> [TASK DETAILS] Every line containing "Cachemere" should be identified and copied from the data below.

(AVAILABLE DATA)

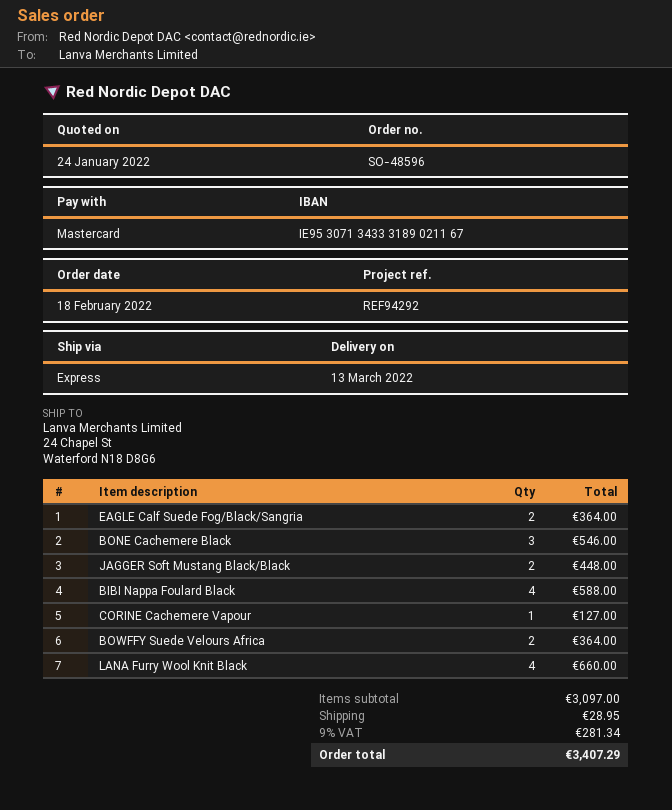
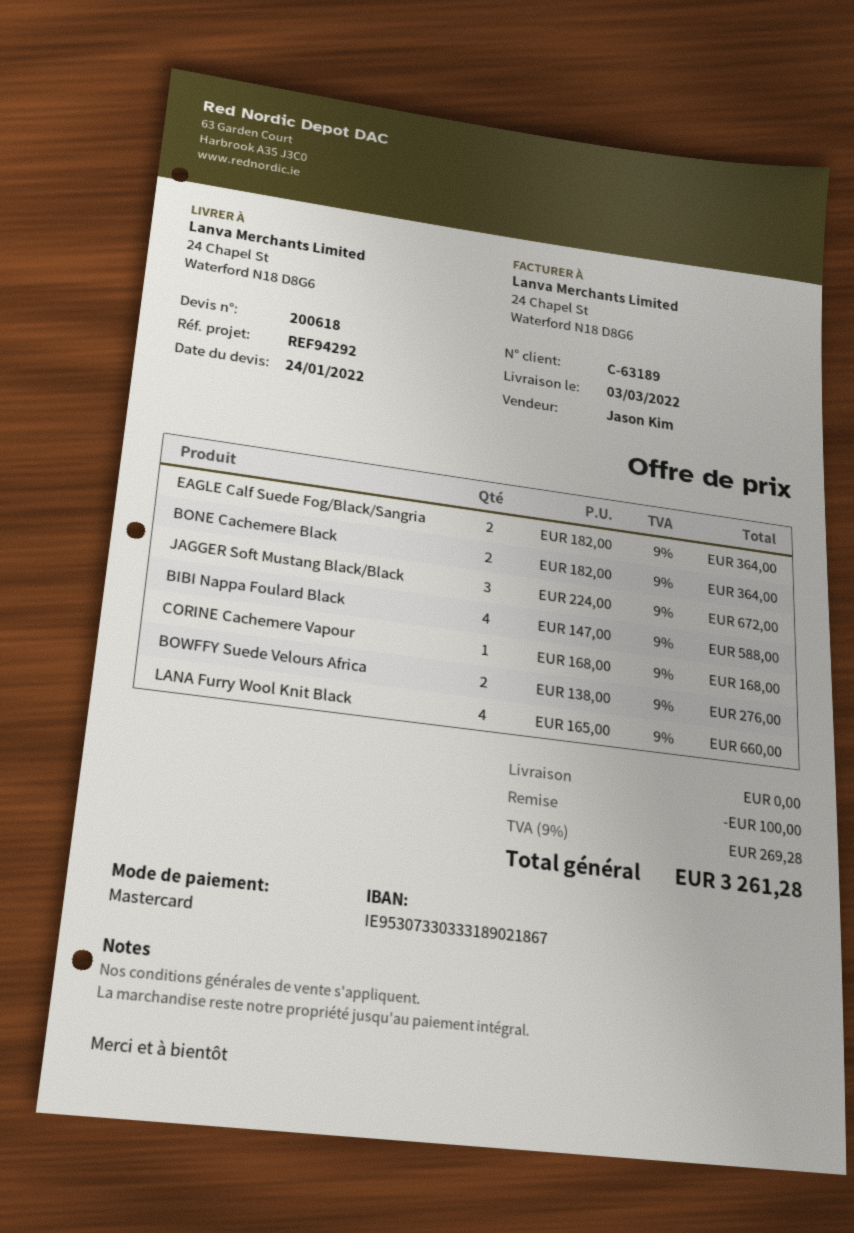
delivery date: 2022-03-13 -> 2022-03-03
bank account: IE95307134333189021167 -> IE95307330333189021867
BONE Cachemere Black: 3 for 546.00 -> 2 for 364.00
JAGGER Soft Mustang Black/Black: 2 for 448.00 -> 3 for 672.00
CORINE Cachemere Vapour: 1 for 127.00 -> 1 for 168.00
BOWFFY Suede Velours Africa: 2 for 364.00 -> 2 for 276.00
discount: none -> 100.00
shipping: 28.95 -> 0.00
tax: 9% = 281.34 -> 9% = 269.28
total: 3407.29 -> 3261.28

(End AVAILABLE DATA)

> [YOUR SOLUTION]
BONE Cachemere Black: 3 for 546.00 -> 2 for 364.00
CORINE Cachemere Vapour: 1 for 127.00 -> 1 for 168.00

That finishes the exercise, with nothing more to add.